Entries supplied:

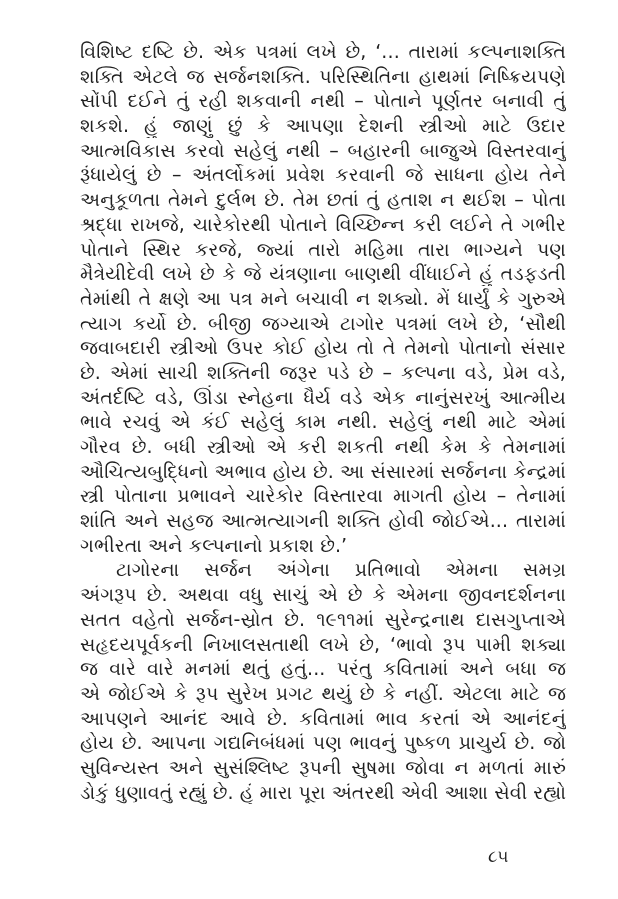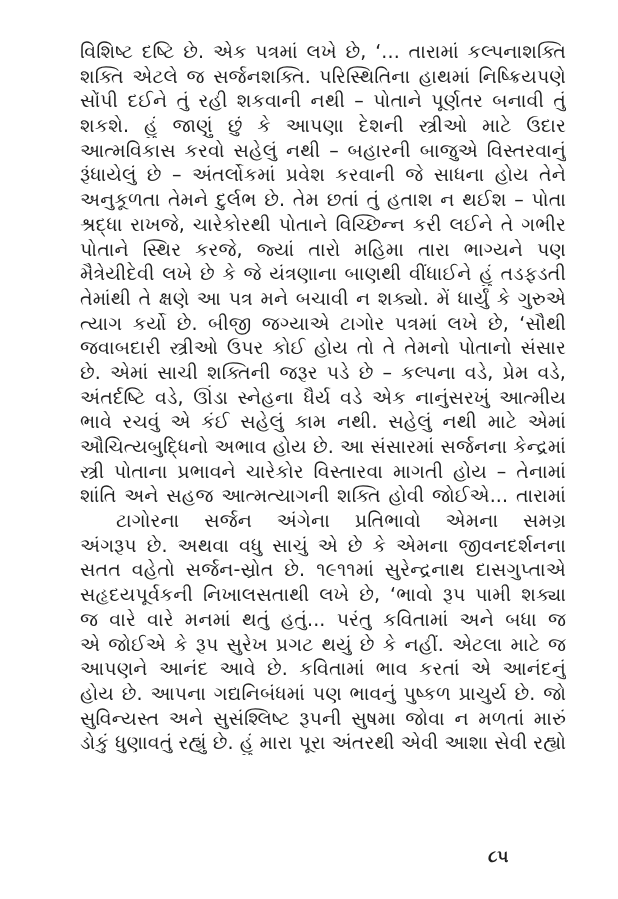"ગૌરવ છે. બધી સ્ત્રીઓ એ" div.line { html: none -> <div>ગૌરવ છે. બધી સ્ત્રીઓ એ કરી શકતી નથી કેમ કે તેમનામાં</div> }
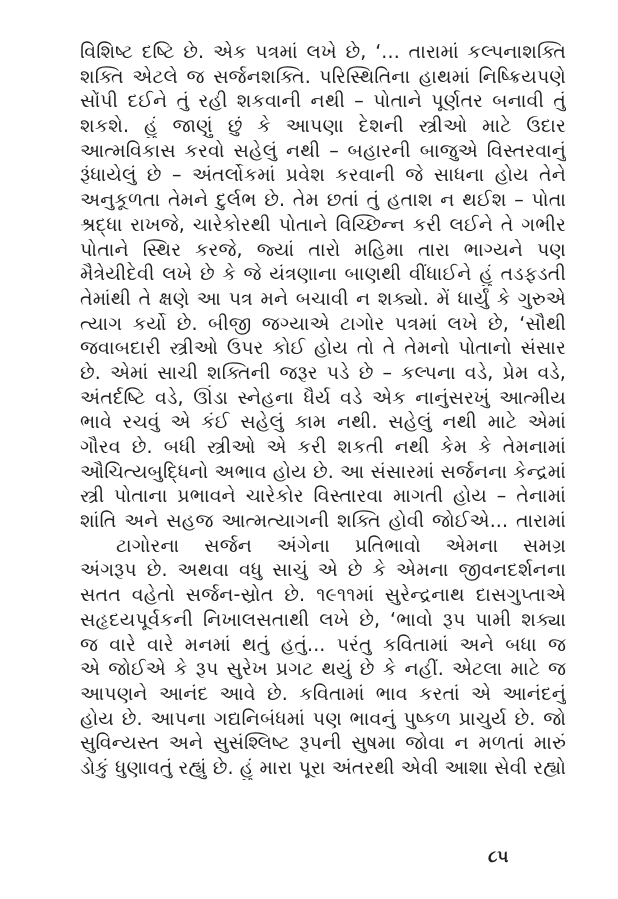"ગભીરતા અને કલ્પનાનો પ્રકાશ છે.’" div.line { html: none -> <div>ગભીરતા અને કલ્પનાનો પ્રકાશ છે.’</div> }
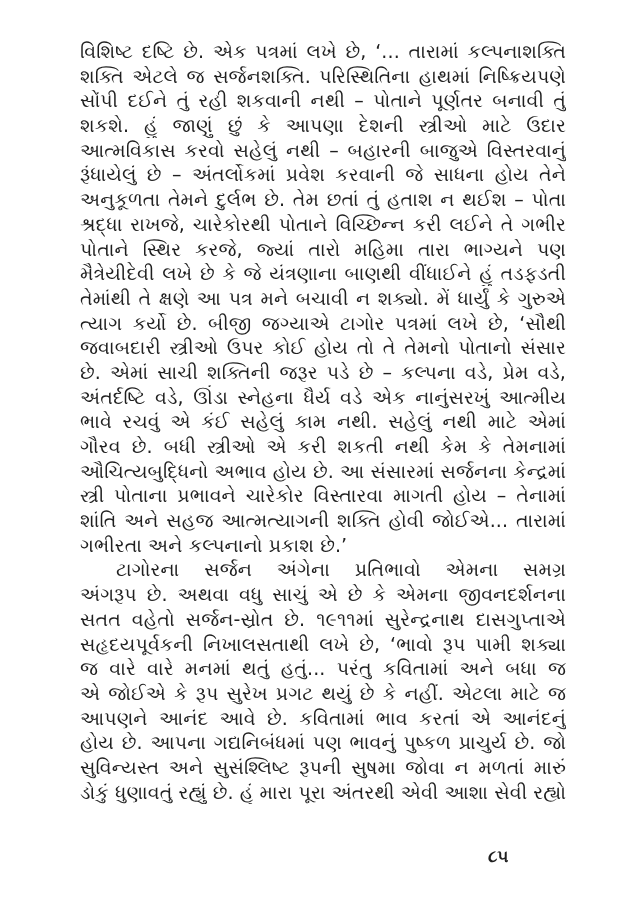"૮૫" .page-number { font-weight: bold -> none }
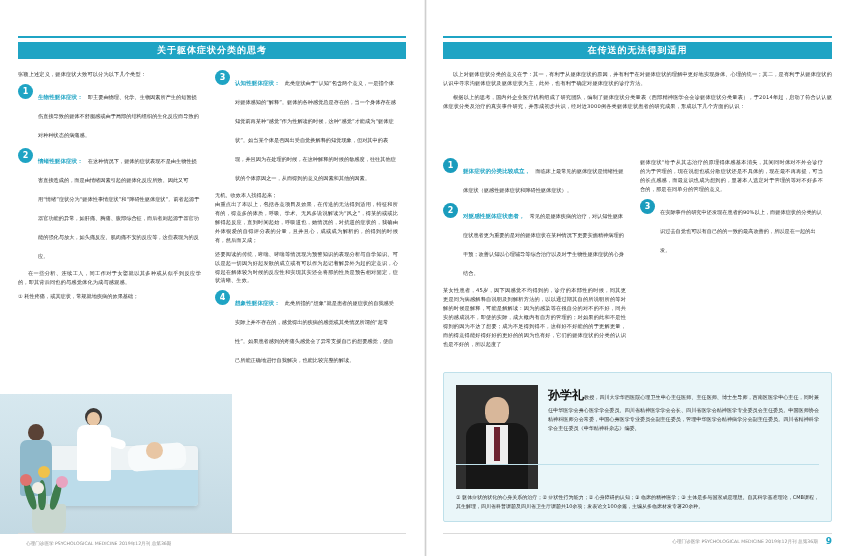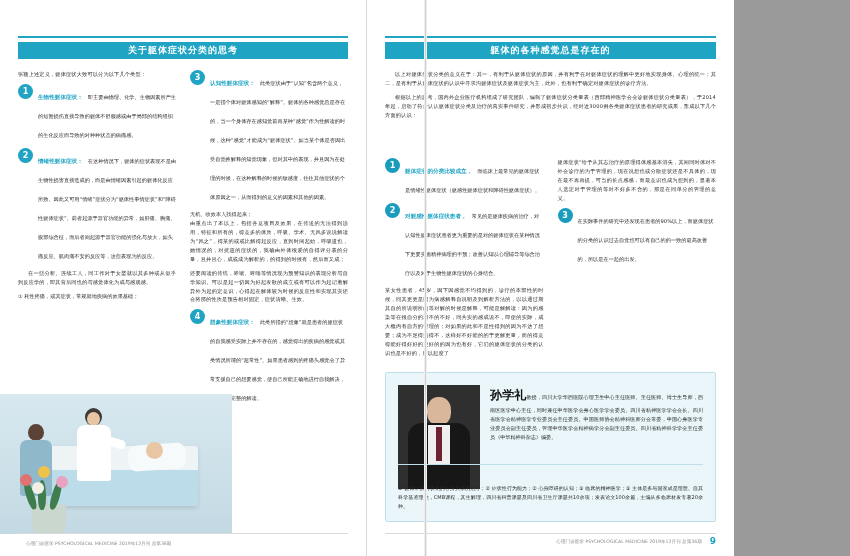"关于躯体症状分类的思考" .spread { width: 734px -> 850px }
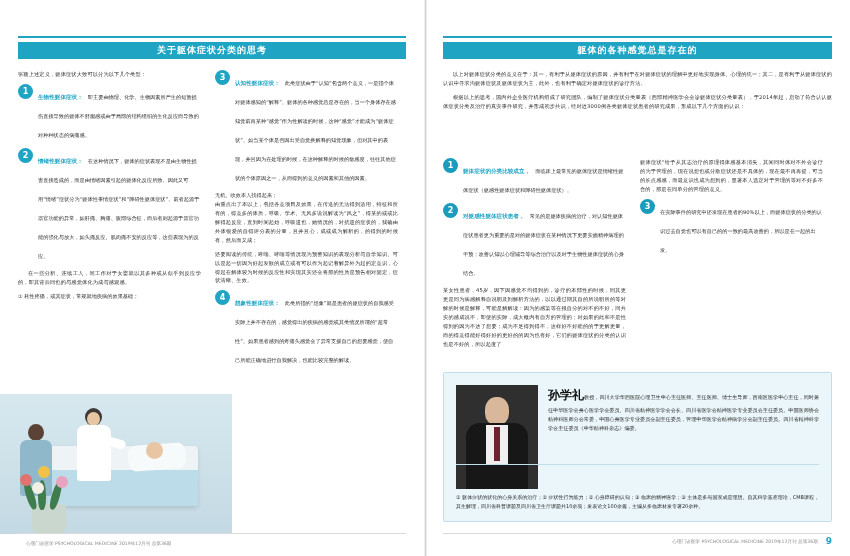"躯体的各种感觉总是存在的" span.t { text: 躯体的各种感觉总是存在的 -> 在传送的无法得到适用 }
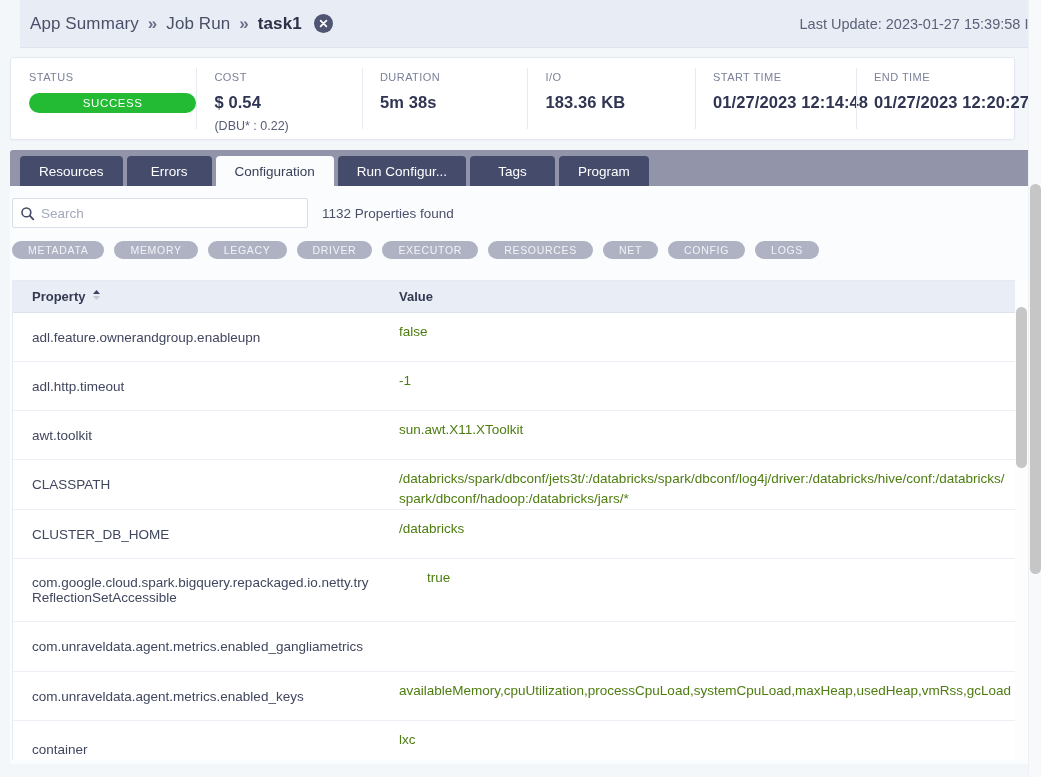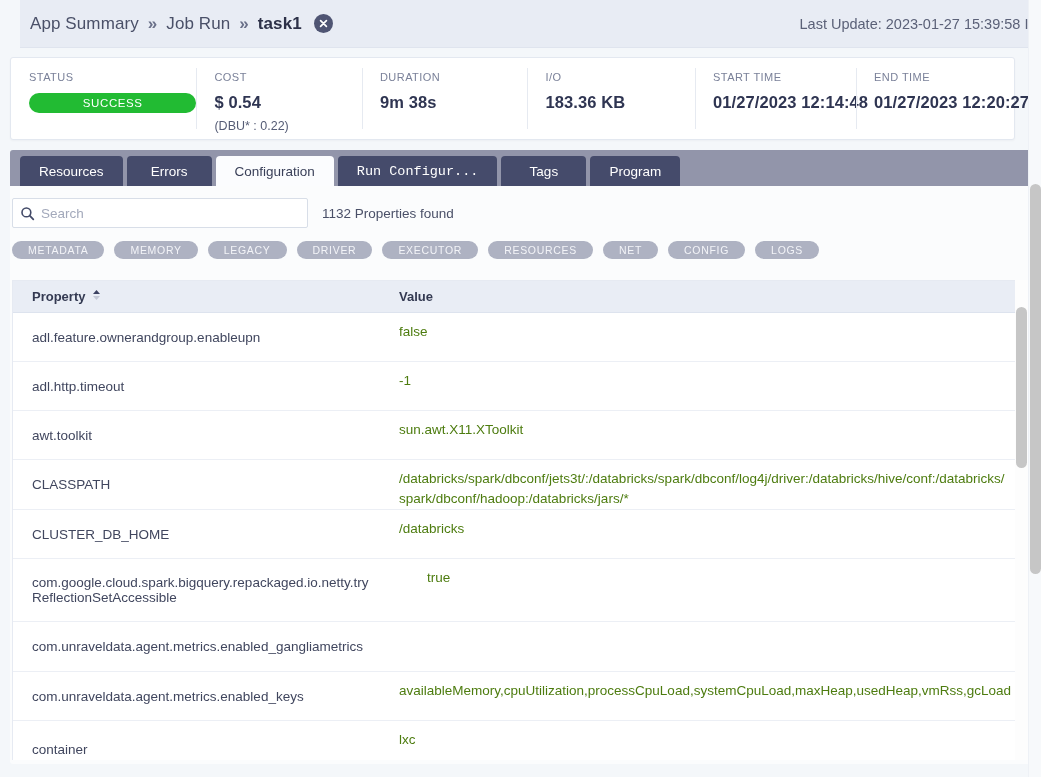"9m 38s" span.sm-value { text: 9m -> 5m }
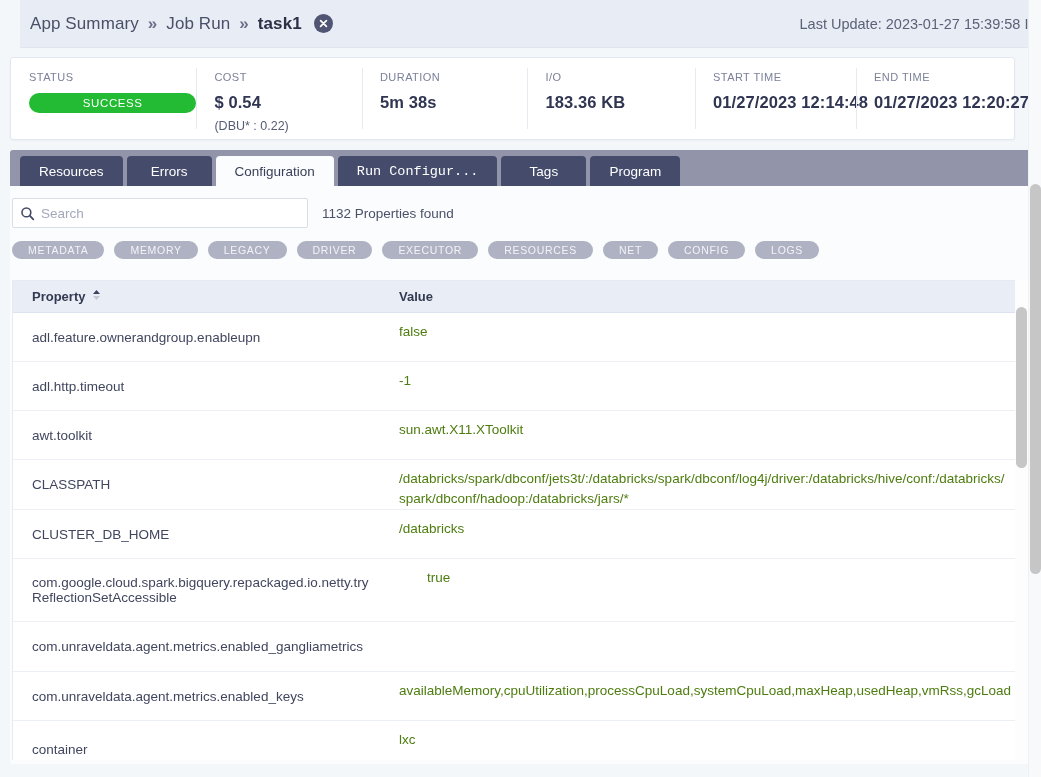"Run Configur..." .tab.wide { font-family: Liberation Mono, monospace -> none }
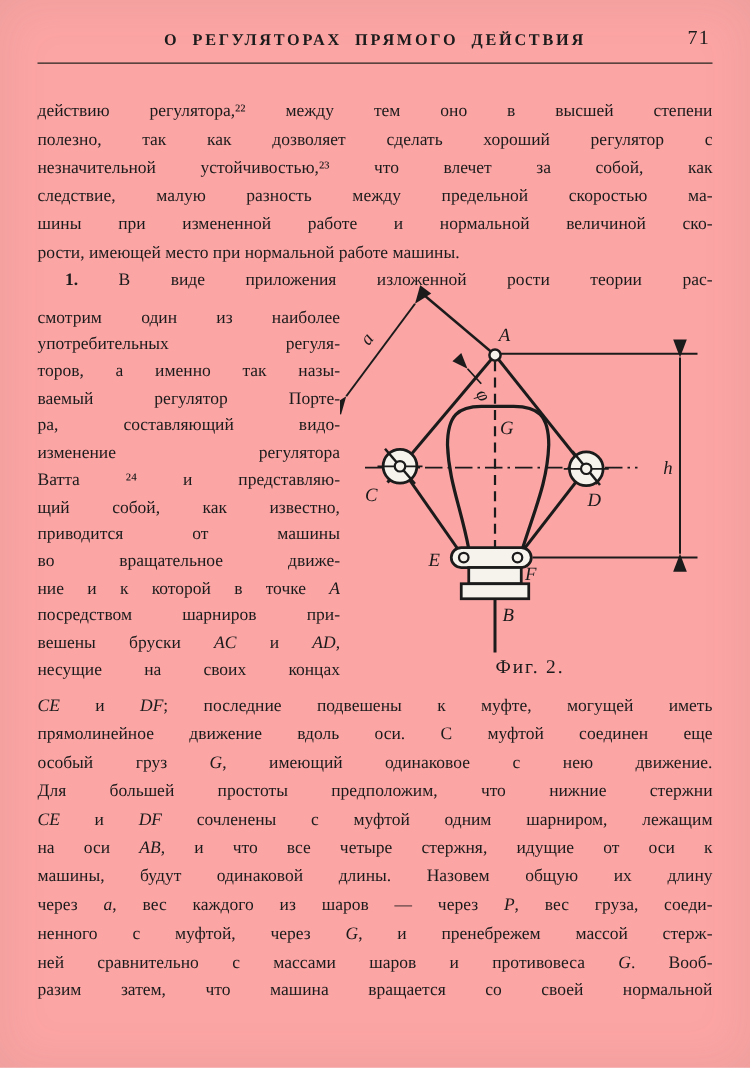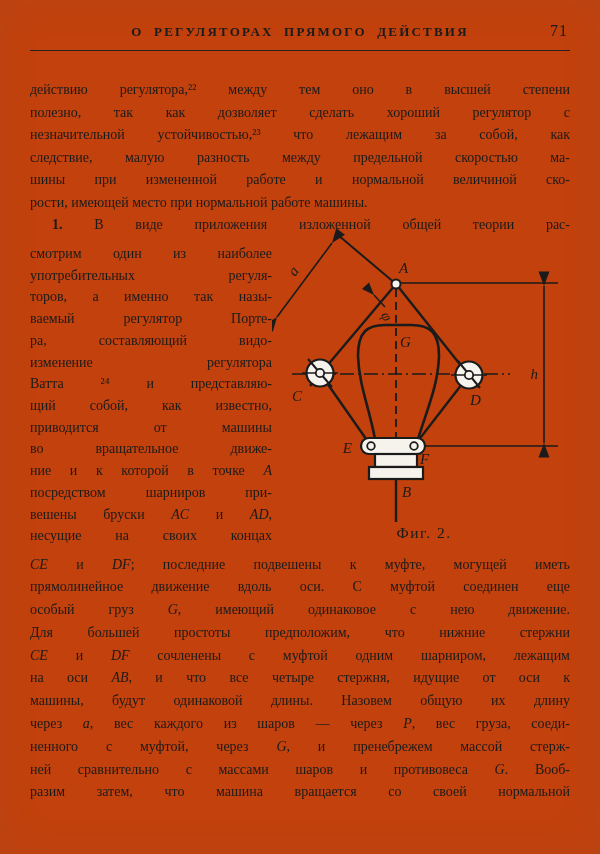"О РЕГУЛЯТОРАХ ПРЯМОГО ДЕЙСТВИЯ" .page { background: #c2410c -> #fca5a5 }
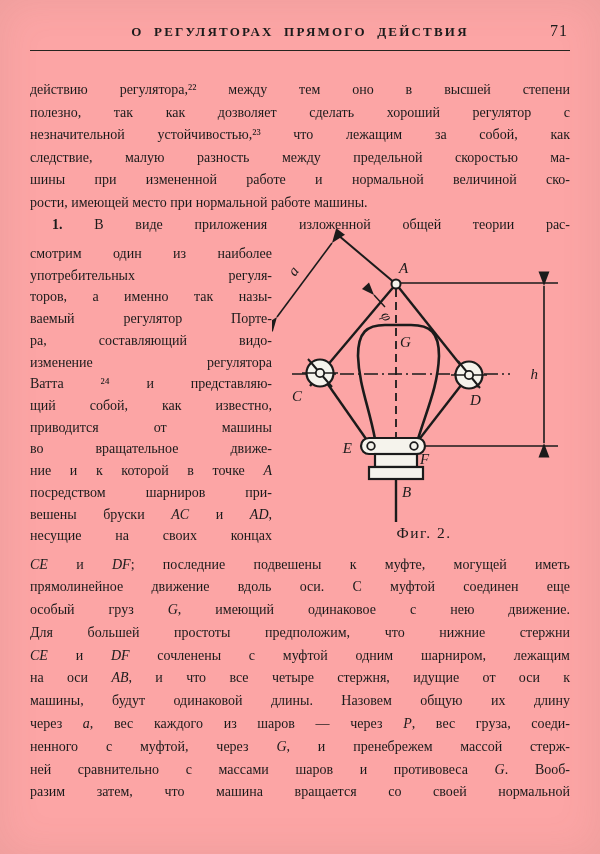"незначительной устойчивостью,²³ что" div.tline { text: лежащим -> влечет }
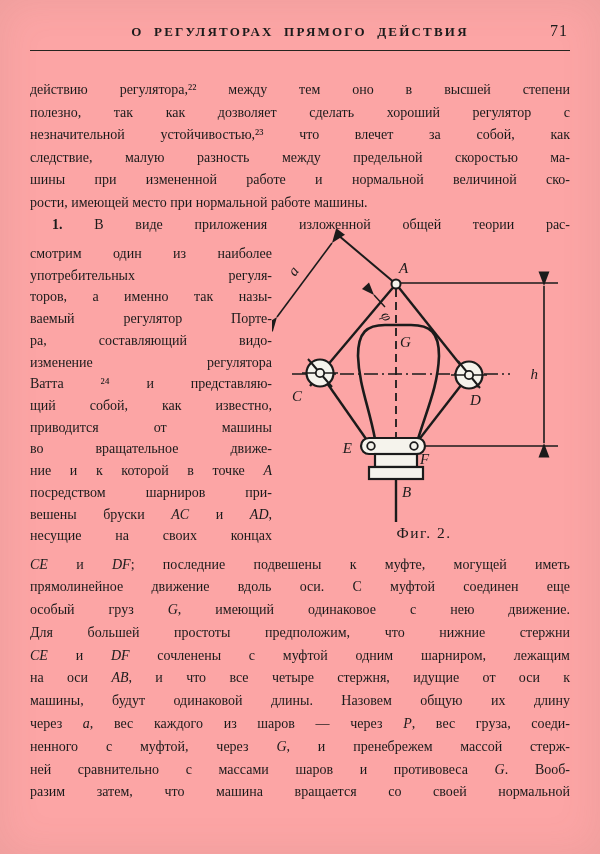"В виде приложения изложенной общей" span { text: общей -> рости }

Instructions to follow:
Write the data above out again exactly, minus its pictures.

Problem solution:
"ગૌરવ છે. બધી સ્ત્રીઓ એ" div.line { html: none -> <div>ગૌરવ છે. બધી સ્ત્રીઓ એ કરી શકતી નથી કેમ કે તેમનામાં</div> }
"ગભીરતા અને કલ્પનાનો પ્રકાશ છે.’" div.line { html: none -> <div>ગભીરતા અને કલ્પનાનો પ્રકાશ છે.’</div> }
"૮૫" .page-number { font-weight: bold -> none }
"关于躯体症状分类的思考" .spread { width: 734px -> 850px }
"躯体的各种感觉总是存在的" span.t { text: 躯体的各种感觉总是存在的 -> 在传送的无法得到适用 }
"9m 38s" span.sm-value { text: 9m -> 5m }
"Run Configur..." .tab.wide { font-family: Liberation Mono, monospace -> none }
"О РЕГУЛЯТОРАХ ПРЯМОГО ДЕЙСТВИЯ" .page { background: #c2410c -> #fca5a5 }
"незначительной устойчивостью,²³ что" div.tline { text: лежащим -> влечет }
"В виде приложения изложенной общей" span { text: общей -> рости }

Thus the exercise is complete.